Да… было время, когда люди сами делали операции другим страшными острыми предметами. У нас рядом с домом есть развалины Асклепиона, бывшего центра почитания одного из родоначальников этих кровавых дел, которыми не боялись заниматься допотопные люди.
Через некоторое время за Элияги, которого привозил и забирал геликоптер на автомате, прилетели родители, очень веселые люди в таких-же черно-белых одеждах, как и их сын. У отца были такие-же длинные завитые волосы на висках, большая борода, и головной убор, похожий на Сатурн с кольцами и с обрезанным низом.
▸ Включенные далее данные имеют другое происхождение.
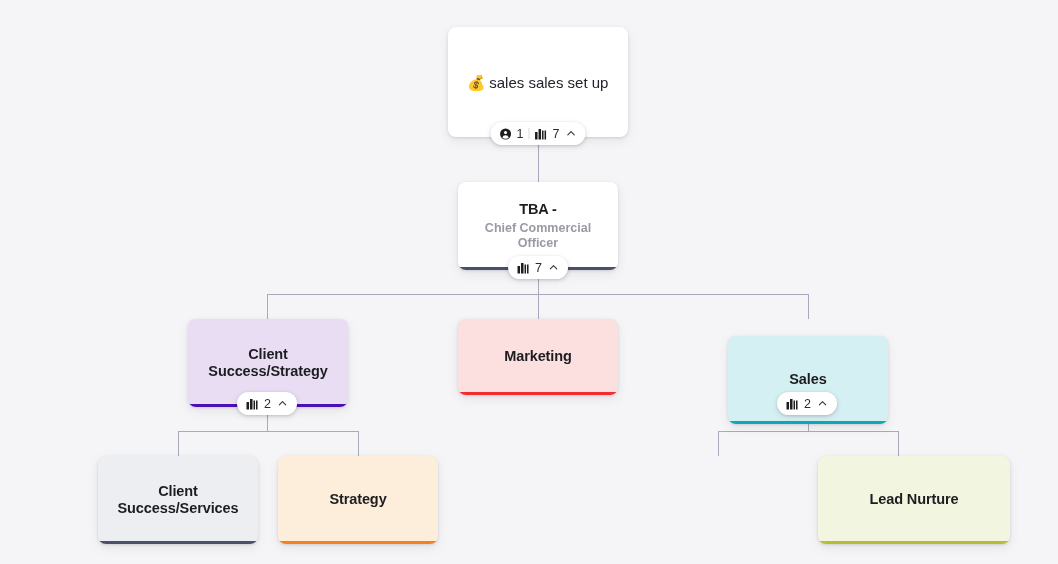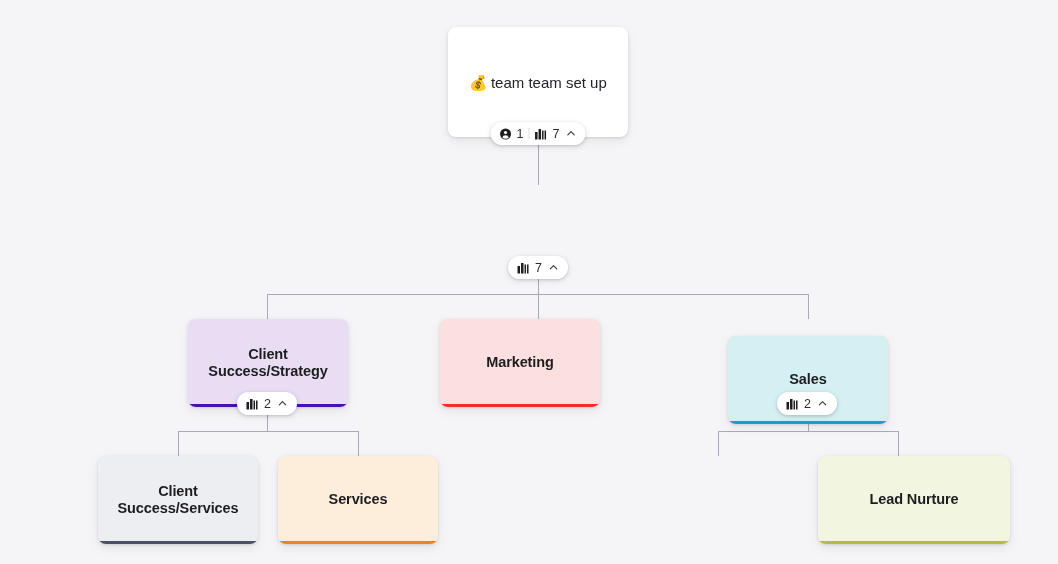"team team set up" span { text: team team -> sales sales }
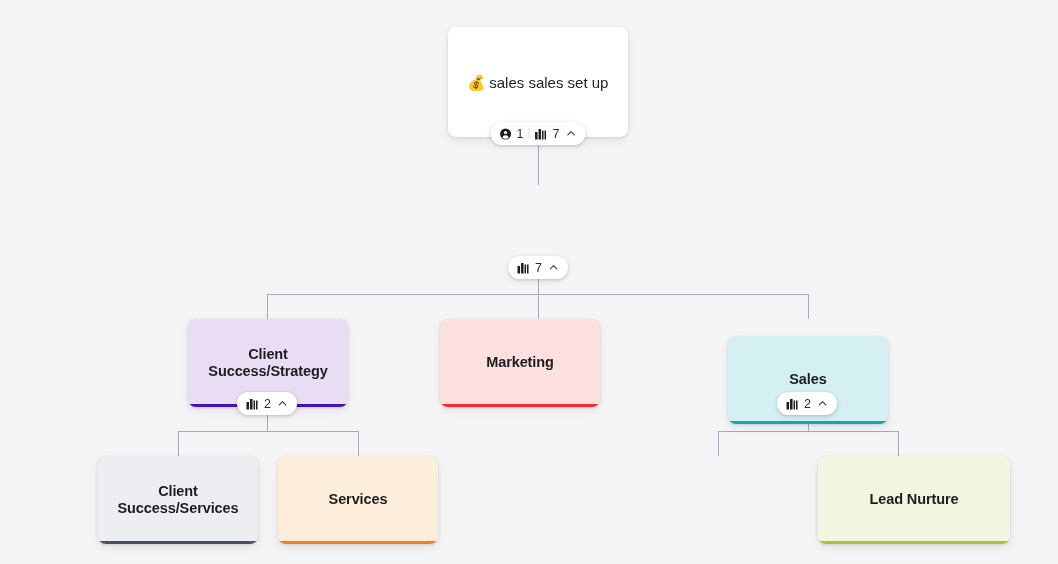"TBA -" div.node { html: none -> <div> <div>TBA -</div> <div>Chief Commercial Officer</div> <div></div> </div> }
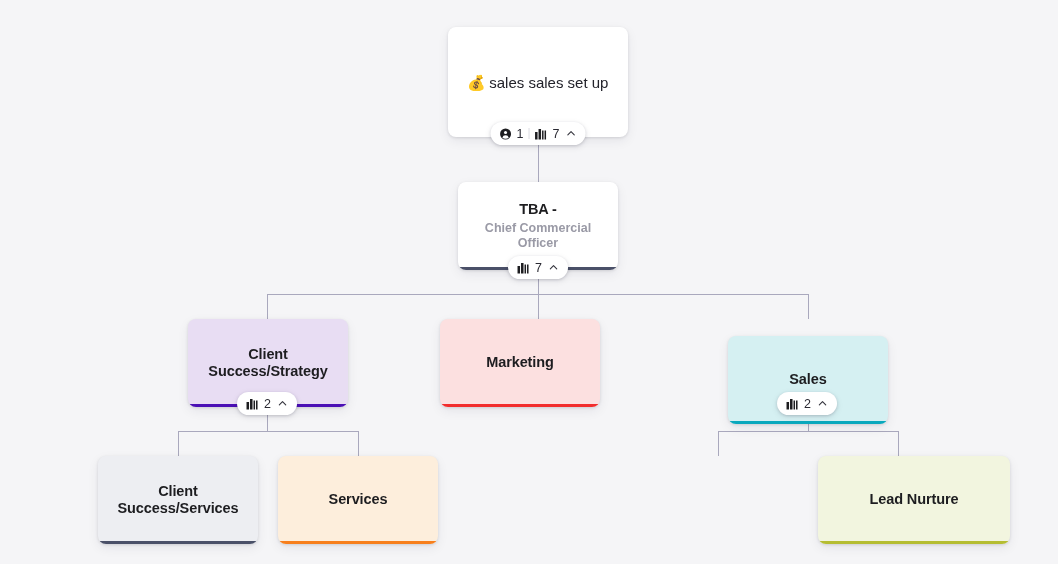"Marketing" div.node { height: 88px -> 76px; left: 440px -> 458px }
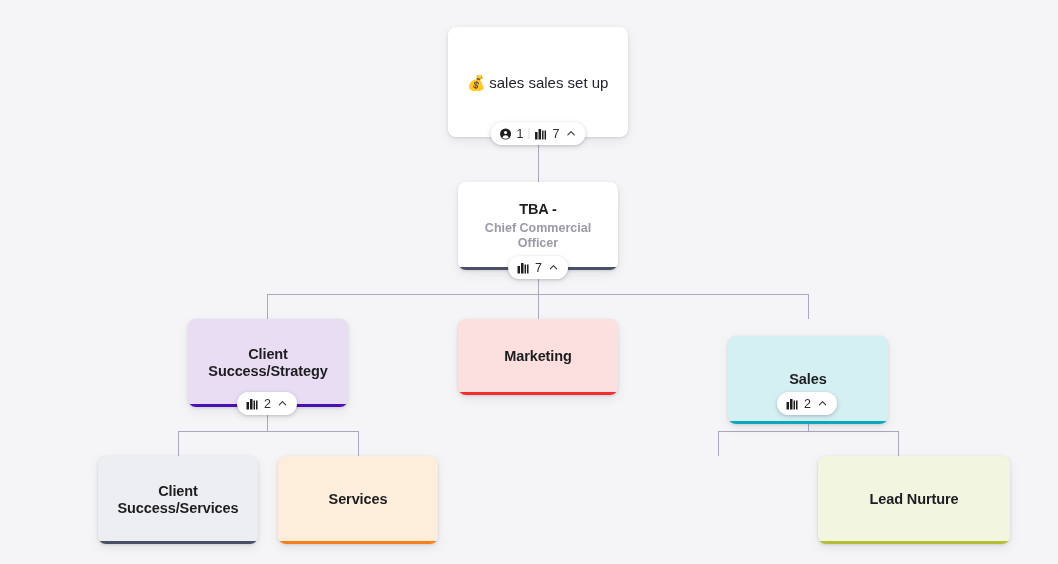"Services" div.node-title { text: Services -> Strategy }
Педагоги долго говорили с ними, после чего эти люди рассказывали нам историю их народа, людей Израиля, с допотопных времен. В некоторых жестоких местах они замолкали, и неуклюже заменяли повествование какими-то малозначительными мелочами. Родители Элияги, как я понял, тоже были в некотором роде Хранителями Израильскими, как и мои папа с мамой Хранителями Греческими.
После этого Элияги долго не говорил про Него, и на наши расспросы о Нем отвечал, что о Нем нельзя много говорить, и тем более говорить просто так, ради интереса. Когда мы перестали спрашивать и даже успели подзабыть про Него, в конце месяца Рима, на свой день рождения, он сказал нескольким своим приятелям, в том числе и мне, что его назвали в честь Него.
– В честь кого? – не сразу поняли мы.
– В честь Его! – Элиягу показал на небо.– У которого нет имени, и которого нельзя никак назвать.
– Как же это умудрились назвать в честь кого-то, кого нельзя никак назвать? – изумились мы.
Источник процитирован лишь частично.